(Revision tracking records)
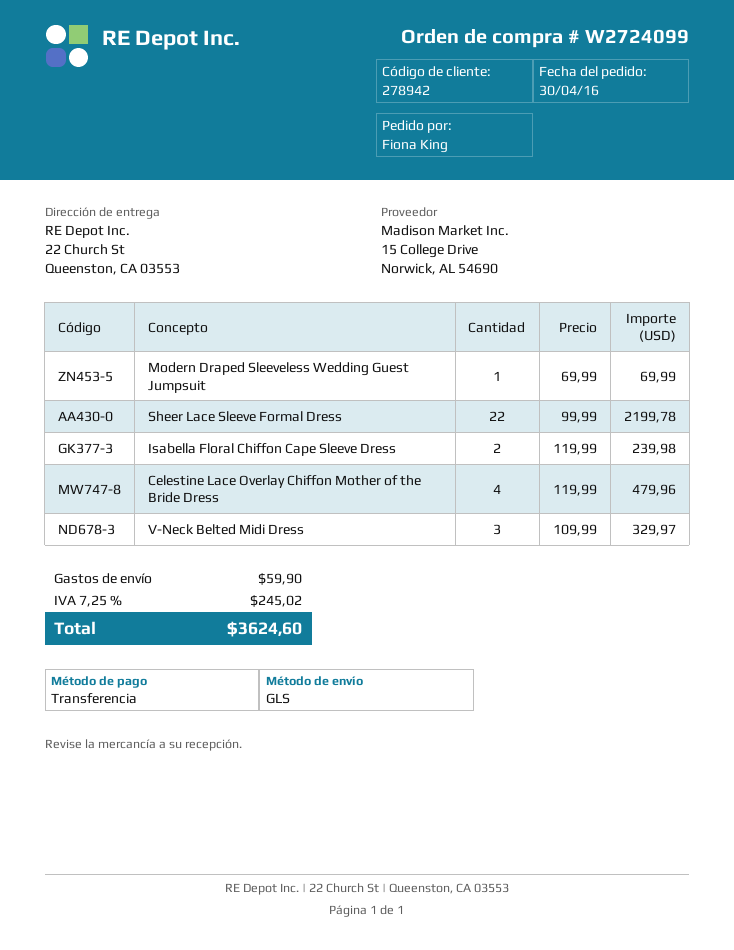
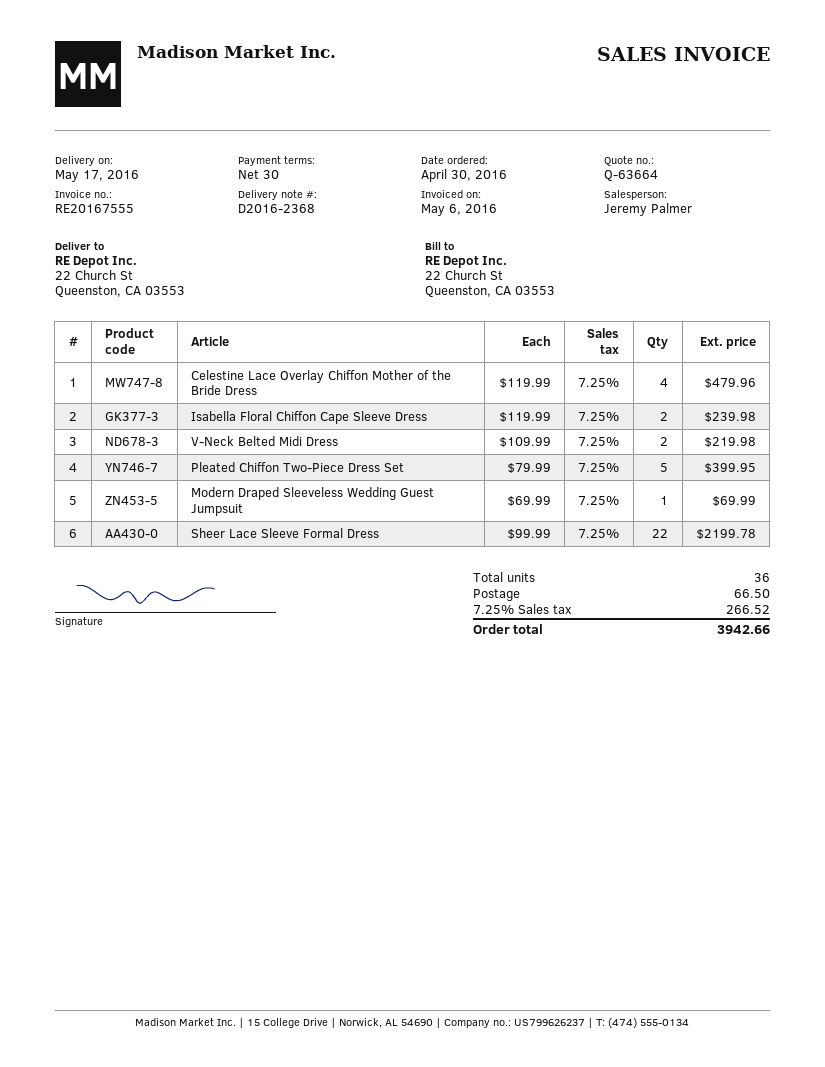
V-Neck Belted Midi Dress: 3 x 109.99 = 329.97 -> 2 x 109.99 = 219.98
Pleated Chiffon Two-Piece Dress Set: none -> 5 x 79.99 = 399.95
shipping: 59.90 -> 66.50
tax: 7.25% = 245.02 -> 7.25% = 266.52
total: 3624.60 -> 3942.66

■ **Task to carry out**: Scan the records for the word "Dress" and copy every line where it is found.

■ **Expected answer**:
V-Neck Belted Midi Dress: 3 x 109.99 = 329.97 -> 2 x 109.99 = 219.98
Pleated Chiffon Two-Piece Dress Set: none -> 5 x 79.99 = 399.95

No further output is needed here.